> ENTRIES SHOWN
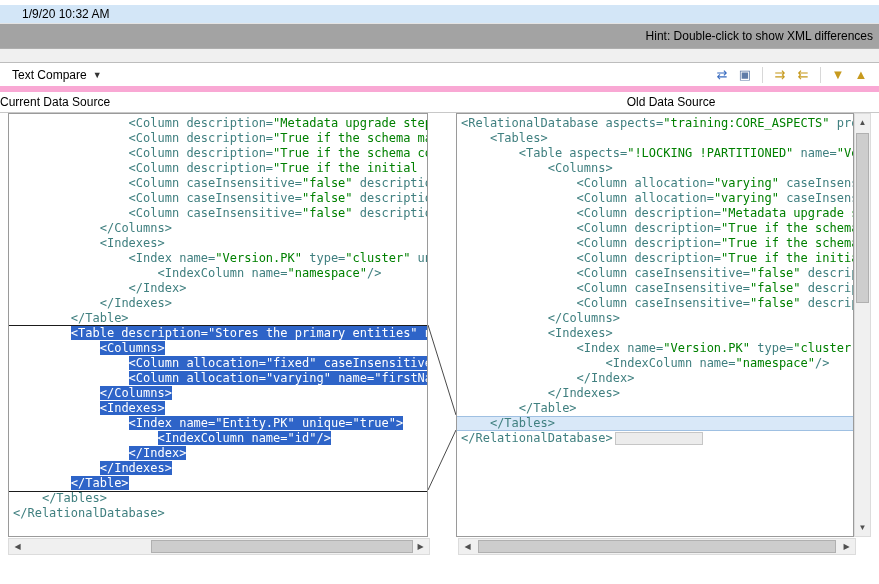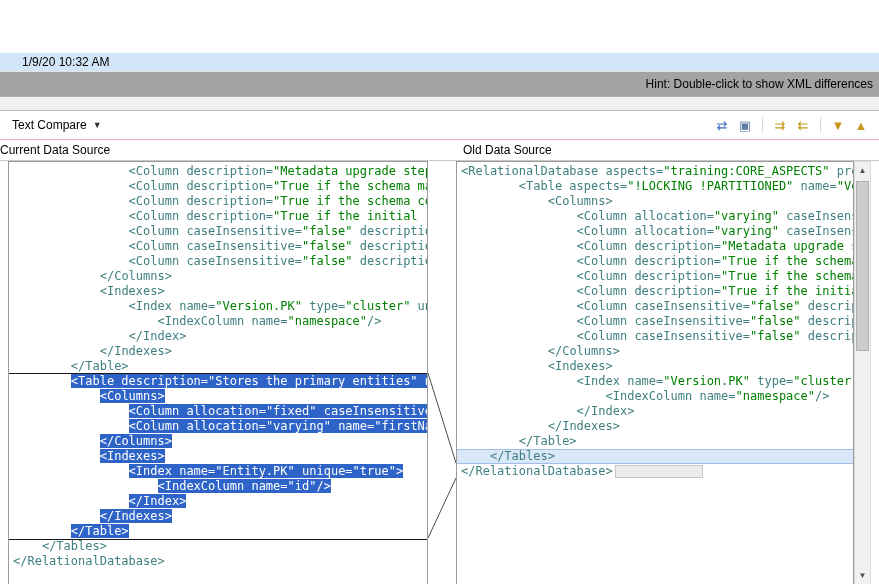--- a/index.html
+++ b/index.html
@@ -5,41 +5,41 @@
   :root{
     --sel:#2e64c8; --tag:#3f7f7f; --str:#008000; --band:#d9e8f8; --rowsel:#d3e6f7;
   }
   *{box-sizing:border-box;}
   html,body{margin:0;padding:0;}
   body{
     width:879px;height:584px;overflow:hidden;background:#fff;
     font-family:"Liberation Sans",sans-serif;font-size:12px;color:#000;
   }
   
-  .top-list{padding-top:5px;border-bottom:1px solid #e4e4e4;margin-top:48px;}
+  .top-list{padding-top:5px;border-bottom:1px solid #e4e4e4;}
   .hist-row{height:18px;line-height:18px;padding-left:22px;}
   .hist-row.selected{background:var(--rowsel);}
   
   .hint-row{height:25px;display:flex;align-items:center;justify-content:flex-end;
     padding-right:6px;border-bottom:1px solid #aeaeae;background:#a3a3a3;}
   .sash{height:13px;background:#f0f0f0;}
   
   .compare-panel{border-top:1px solid #bdbdbd;background:#fff;}
   .compare-toolbar{height:29px;display:flex;padding:0 6px;
-    border-bottom:1px solid #f9a8d4;background:#fff;}
+    border-bottom:6px solid #f9a8d4;background:#fff;}
   .mode-dd{display:flex;align-items:center;gap:6px;padding:3px 6px;cursor:default;}
   .mode-dd .caret{font-size:9px;color:#333;}
   .tb-icons{margin-left:auto;display:flex;align-items:center;gap:3px;padding-right:2px;}
   .tb-icon{width:20px;height:20px;display:flex;align-items:center;justify-content:center;
     font-size:13px;cursor:default;}
   .sep{width:1px;height:16px;background:#d8d8d8;margin:0 4px;}
   
   .pane-headers{height:21px;display:flex;align-items:center;border-bottom:1px solid #c8c8c8;}
   .pane-headers .h1{width:458px;}
-  .pane-headers .h2{flex:1;padding-left:5px;}
+  .pane-headers .h2{flex:1;padding-left:5px;text-align:center;}
   
   .body-row{display:flex;margin-left:8px;height:424px;position:relative;}
   .code-pane{background:#fff;border:1px solid #9a9a9a;overflow:hidden;padding-top:2px;}
   .pane-left{width:420px;}
   .gutter{width:28px;position:relative;}
   .pane-right{width:398px;}
   .code-line{white-space:pre;height:15px;line-height:15px;
     font-family:"DejaVu Sans Mono","Liberation Mono",monospace;font-size:12px;
     color:var(--tag);padding-left:4px;}
   .code-line .str{color:var(--str);}
@@ -142,20 +142,21 @@
 
     <div class="gutter">
       <svg class="connector" width="28" height="424">
         <line x1="0" y1="212" x2="28" y2="302" stroke="#4a4a4a" stroke-width="1"></line>
         <line x1="0" y1="377" x2="28" y2="317" stroke="#4a4a4a" stroke-width="1"></line>
       </svg>
     </div>
 
     <div class="code-pane pane-right" id="pane-right">
         <div class="code-line"><span class="txt">&lt;RelationalDatabase aspects=<span class="str">"training:CORE_ASPECTS"</span> pro</span></div>
+        <div class="code-line">    <span class="txt">&lt;Tables&gt;</span></div>
         <div class="code-line">        <span class="txt">&lt;Table aspects=<span class="str">"!LOCKING !PARTITIONED"</span> name=<span class="str">"Ver</span></span></div>
         <div class="code-line">            <span class="txt">&lt;Columns&gt;</span></div>
         <div class="code-line">                <span class="txt">&lt;Column allocation=<span class="str">"varying"</span> caseInsensitiv</span></div>
         <div class="code-line">                <span class="txt">&lt;Column allocation=<span class="str">"varying"</span> caseInsensitiv</span></div>
         <div class="code-line">                <span class="txt">&lt;Column description=<span class="str">"Metadata upgrade step</span></span></div>
         <div class="code-line">                <span class="txt">&lt;Column description=<span class="str">"True if the schema may</span></span></div>
         <div class="code-line">                <span class="txt">&lt;Column description=<span class="str">"True if the schema con</span></span></div>
         <div class="code-line">                <span class="txt">&lt;Column description=<span class="str">"True if the initial (s</span></span></div>
         <div class="code-line">                <span class="txt">&lt;Column caseInsensitive=<span class="str">"false"</span> descriptio</span></div>
         <div class="code-line">                <span class="txt">&lt;Column caseInsensitive=<span class="str">"false"</span> descriptio</span></div>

> PROBLEM TO SOLVE
Some lines of the records may contain the string "hidden". State how many do, as a number alone.

> RESULT FOR THIS EXERCISE
2